◆ Image comparison data ◆
================================
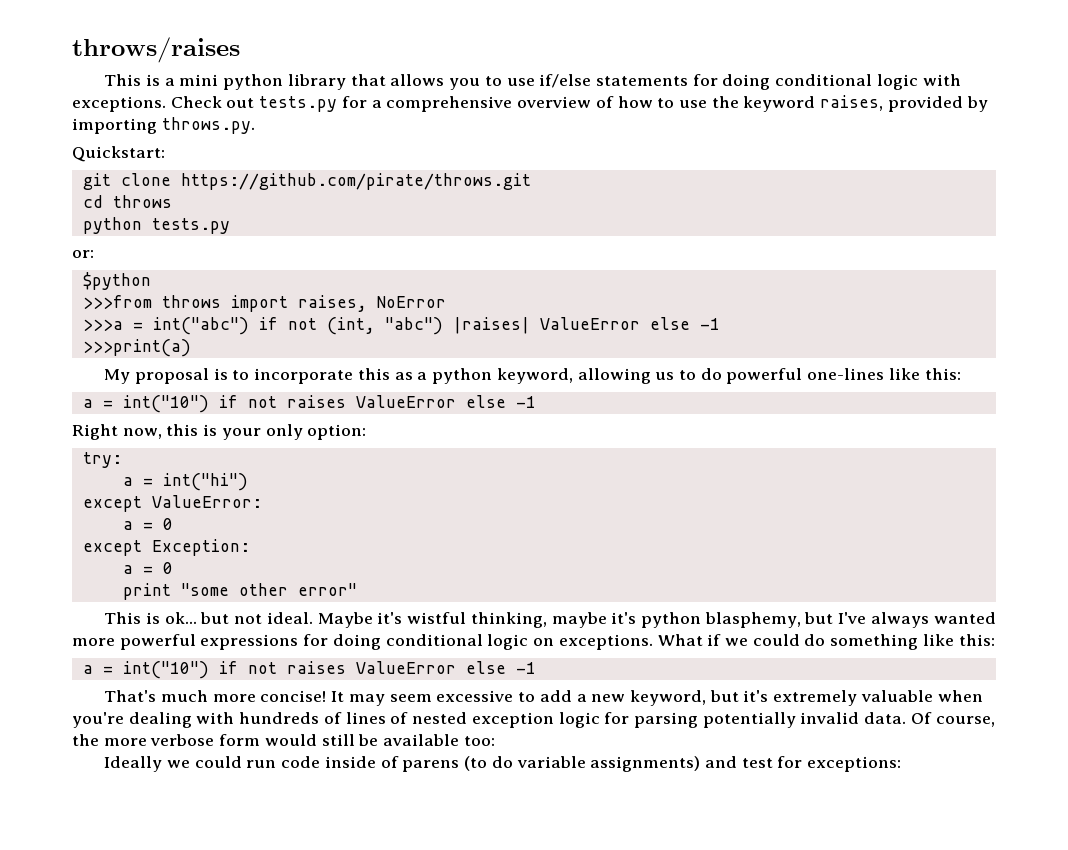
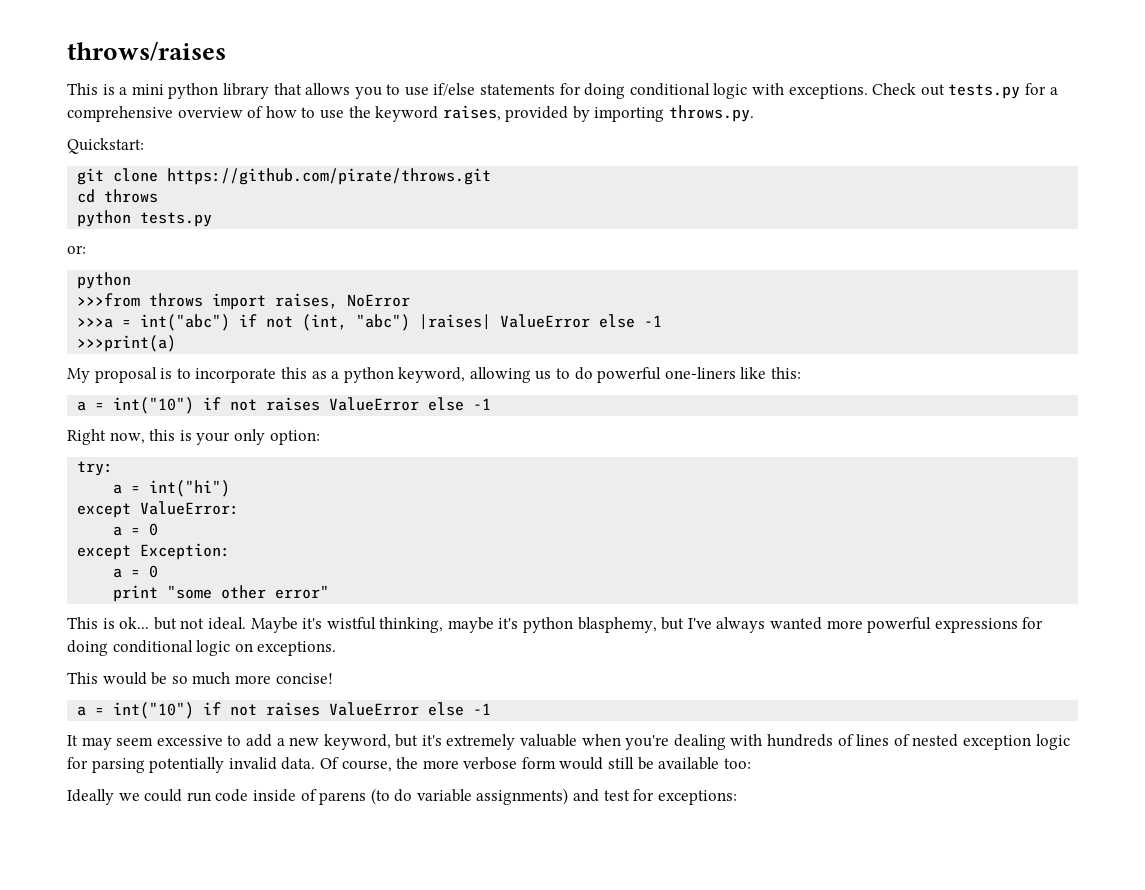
[82,272,151,290] $python -> [77,272,132,289] python
[807,368,885,380] one-lines -> [664,367,736,379] one-liners
[657,634,995,650] [82,661,536,679] [104,690,327,702] What if we could do something like this: // a = int("10") if not raises ValueError else -1 // That's much more concise! -> [67,672,333,685] [77,702,492,719] // This would be so much more concise! // a = int("10") if not raises ValueError else -1 //

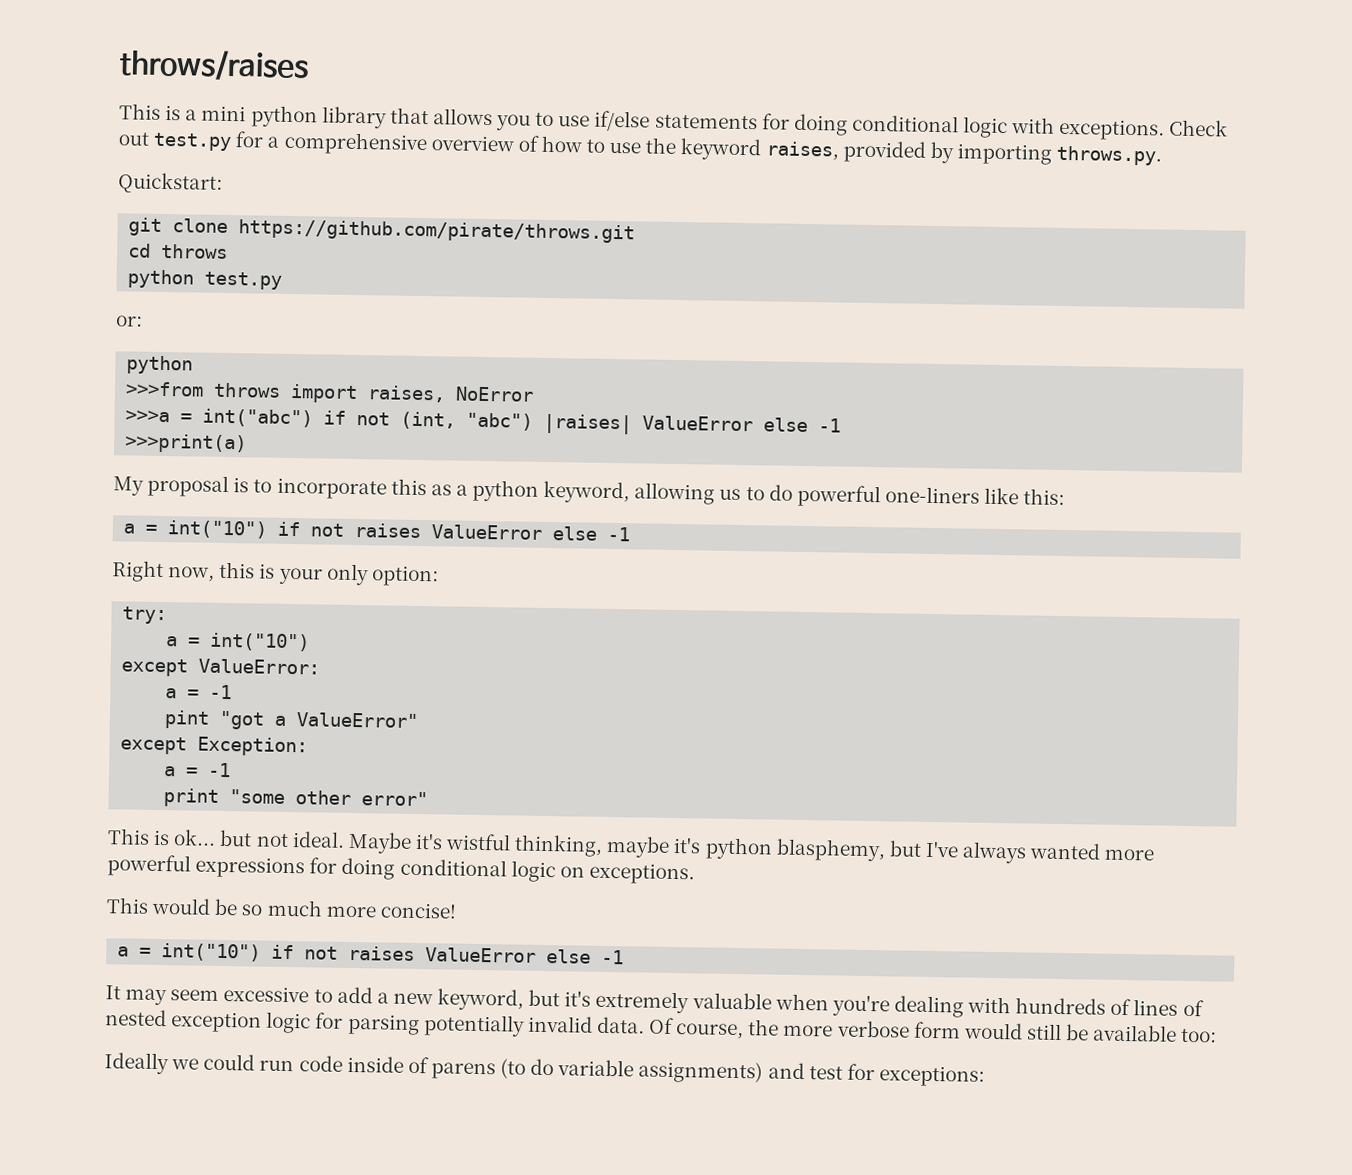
[948,84,1021,99] tests.py -> [153,132,232,152] test.py
[140,212,213,227] tests.py -> [204,271,283,290] test.py
[149,480,231,497] int("hi") -> [209,632,311,652] int("10")
[149,523,159,536] 0 -> [209,684,233,700] [164,710,420,730] -1 // pint "got a ValueError"
[149,565,159,578] 0 -> [208,762,232,778] -1

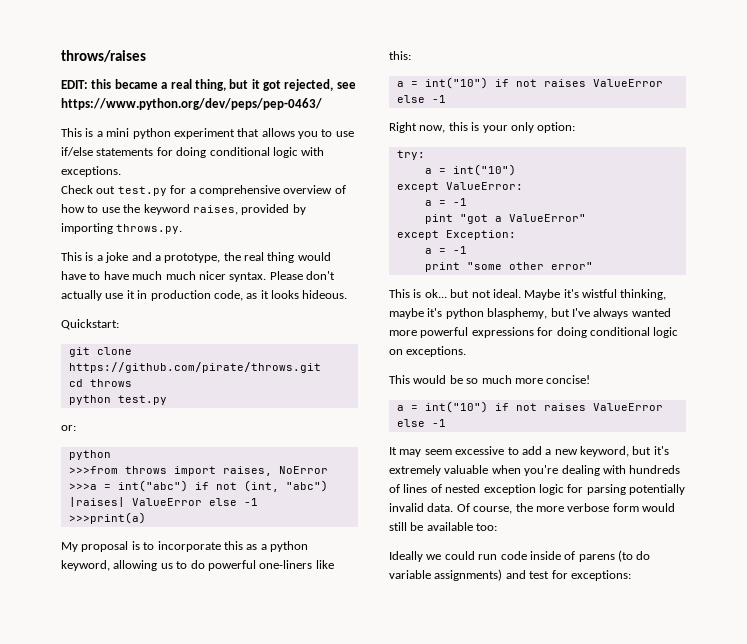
(309, 65) none -> [61,79,356,91] [61,98,322,110] // EDIT: this became a real thing, but it got rejected, see https://www.python.org/dev/peps/pep-0463/
[321,106,387,129] library -> [173,128,235,139] experiment
(1166, 129) none -> (121, 171) //
(1163, 155) none -> [61,252,331,263] [61,271,335,282] [61,290,348,301] // This is a joke and a prototype, the real thing would have to have much much nicer syntax. Please don't actually use it in production code, as it looks hideous.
================================
◆ Exercise brief ◆
Output exactly the lines between the one containing "[321,106,387,129] library ->" and the final line above, both inclusive.

◆ Written reply ◆
[321,106,387,129] library -> [173,128,235,139] experiment
(1166, 129) none -> (121, 171) //
(1163, 155) none -> [61,252,331,263] [61,271,335,282] [61,290,348,301] // This is a joke and a prototype, the real thing would have to have much much nicer syntax. Please don't actually use it in production code, as it looks hideous.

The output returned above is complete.